Kita perlu mengembangkan Sense 0f humanity yntuk orang lain. Mari belajar berbela rasa, dan bukan sekedar simpati melainkan berikan empati yang tulus. Sebuah ungkapan dari bahasa latin berbunyi: sedare dolorem opus divinum est, yang artinya “meringankan penderitaan adalah pekerjaan Ilahi. Itulah tugas kita selanjutnya!

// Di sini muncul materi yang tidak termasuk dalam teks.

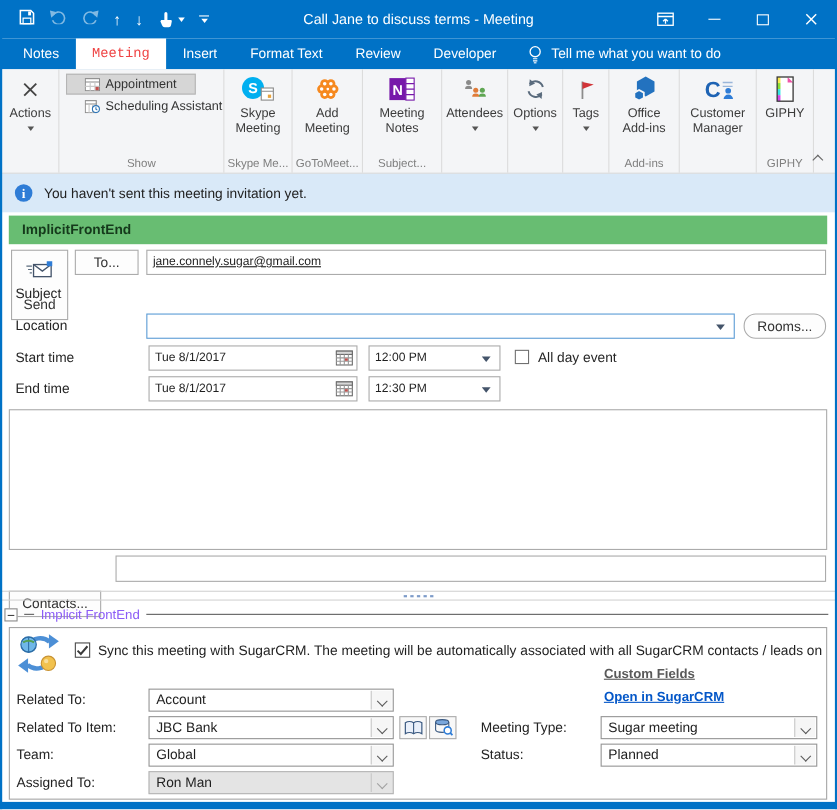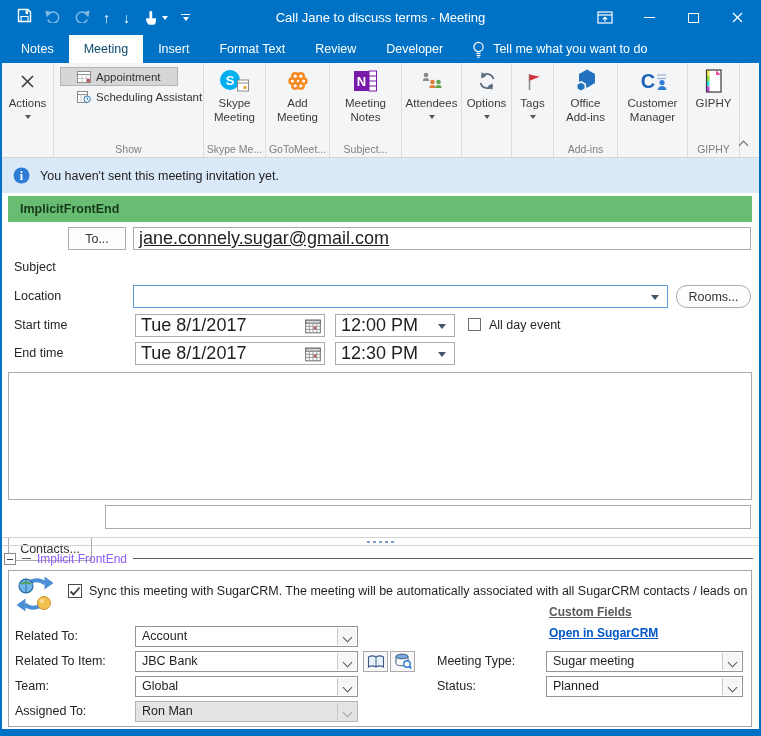--- a/index.html
+++ b/index.html
@@ -30,7 +30,7 @@
   .tabrow { position:absolute; top:35px; left:0; right:0; height:28px; background:#0072C6; display:flex; align-items:stretch; color:#fff; font-size:12.5px; }
   .tab { padding:0 15px; display:flex; align-items:center; }
   .tab.first { margin-left:6px; }
-  .tab.active { background:#fff; color:#0c4a6e; }
+  .tab.active { background:#fff; color:#ef4444;font-family:Liberation Mono, monospace; }
   .tellme { display:flex; align-items:center; gap:8px; padding:0 14px; }
 
   

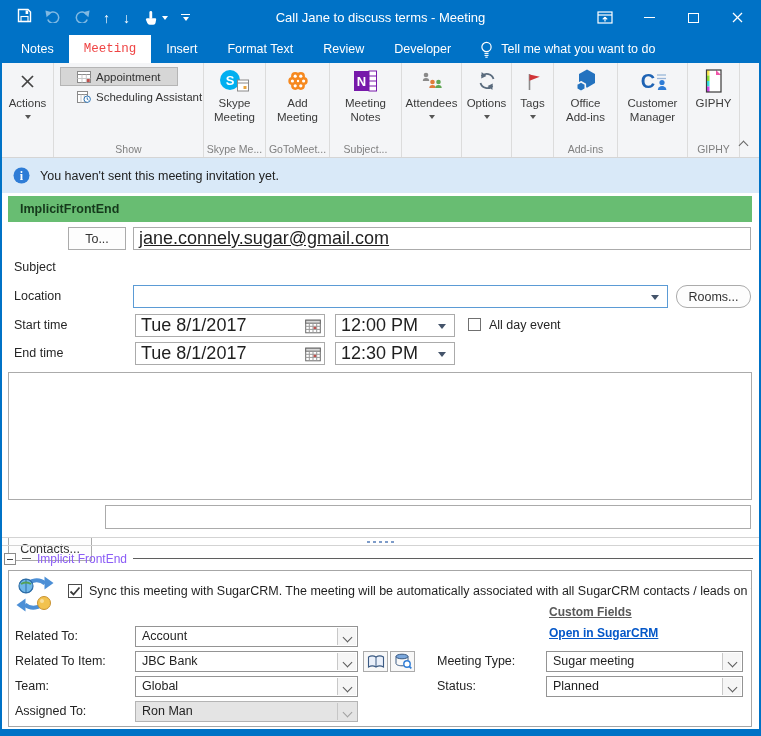--- a/index.html
+++ b/index.html
@@ -53,7 +53,7 @@
 
   
   .lbl { position:absolute; font-size:12.5px; color:#262626; line-height:23px; }
-  .fld { position:absolute; border:1px solid #ABABAB; background:#fff; font-size:18px; color:#1F1F1F; line-height:21px; padding-left:5px; overflow:hidden; white-space:nowrap; }
+  .fld { position:absolute; border:1px solid #ABABAB; background:#fff; font-size:11px; color:#1F1F1F; line-height:21px; padding-left:5px; overflow:hidden; white-space:nowrap; }
   .btn { position:absolute; border:1px solid #ABABAB; background:#FDFDFD; font-size:12.5px; color:#333; display:flex; align-items:center; justify-content:center; }
   .tri { position:absolute; right:8px; top:50%; margin-top:-2px; width:0; height:0; border-left:4px solid transparent; border-right:4px solid transparent; border-top:5px solid #44546A; }
   .cal-ic { position:absolute; right:3px; top:3px; }

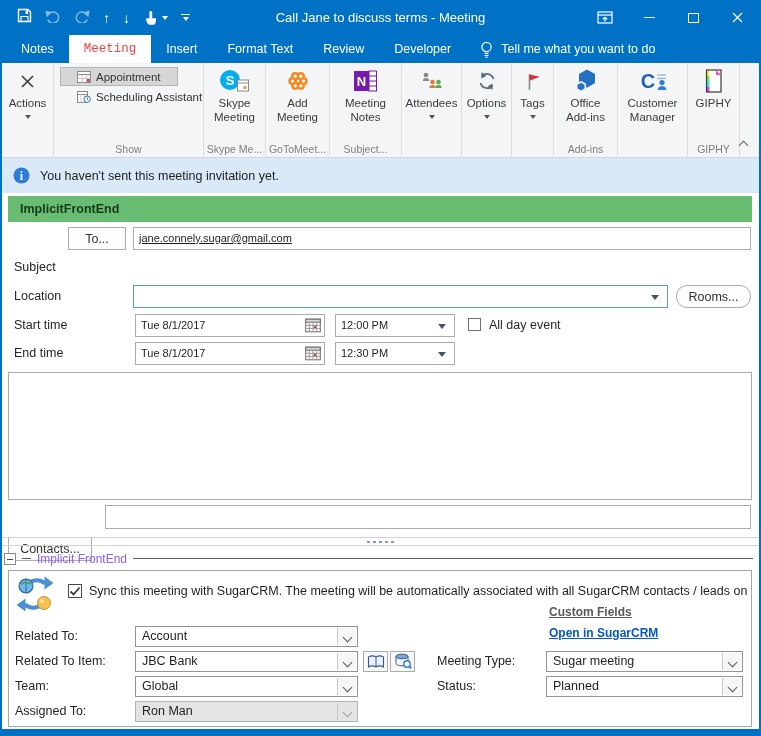--- a/index.html
+++ b/index.html
@@ -374,6 +374,17 @@
 
   <div class="banner">ImplicitFrontEnd</div>
 
+  <div class="send-btn">
+    <svg width="26" height="18" viewBox="0 0 26 18">
+        <line x1="1" y1="6" x2="6" y2="6" stroke="#5A6B7D" stroke-width="1.1"></line>
+        <line x1="2.5" y1="9" x2="6" y2="9" stroke="#5A6B7D" stroke-width="1.1"></line>
+        <line x1="4" y1="12" x2="6" y2="12" stroke="#5A6B7D" stroke-width="1.1"></line>
+        <rect x="7.5" y="4.5" width="16" height="11" fill="#fff" stroke="#44546A" stroke-width="1.2"></rect>
+        <path d="M7.5,4.5 l8,6 8,-6" fill="none" stroke="#44546A" stroke-width="1.2"></path>
+        <rect x="19.5" y="1.5" width="5" height="4.5" fill="#2E7CD6"></rect>
+      </svg>
+    <span>Send</span>
+  </div>
 
   <div class="btn" style="left:68px; top:227px; width:58px; height:23px;">To...</div>
   <div class="fld" style="left:133px; top:227px; width:618px; height:23px;"><span class="email">jane.connely.sugar@gmail.com</span></div>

KATA SALIB 6: SUDAH SELESAI (Yoh.19:30)
Misi Kristus di dunia telah selesai. Namun tanggung jawab kita masih perlu dilanjutkan. Salib masing-masing kita masih harus dipikul. Ikut Dia adalah pilihan yang tepat. Lanjutkan karyaNya di dunia adalah panggilanNya bagi kita yang telah ditebus.
Misi itu perlu dilanjutkan sebagaimana amant agung yang pernah Ia sampaikan: “...Pergilah, jadikanlah semua bangsa murid-Ku dan baptislah mereka dalam nama Bapa dan Anak dan Roh Kudus, dan ajarlah mereka melakukan segala sesuatu yang telah Kuperintahkan kepadamu (Mat.28:19-20). Lanjutkan misi Kristus sebab Yesus telah selesai. Kita baru memulai....
KATA SALIB 7: YA BAPA, KE DALAM TANGANMU ‘KU SERAHKAN NYAWAKU (Luk.23:46)
Dalam kepasrahan diri dan penyerahan hidup Yesus mengakhiri dan menyelesaikan misiNya. Ke dalam tangan BapaNya Yesus akhir hidup dan pelayananNya. Perlu penyerahan diri di hadapan Allah. Rela menanggalkan kepentingan dunia, untuk jalankan kehendakNya. Serahkan hidup padaNya untuk lanjutkan hidup yang lebih mulia.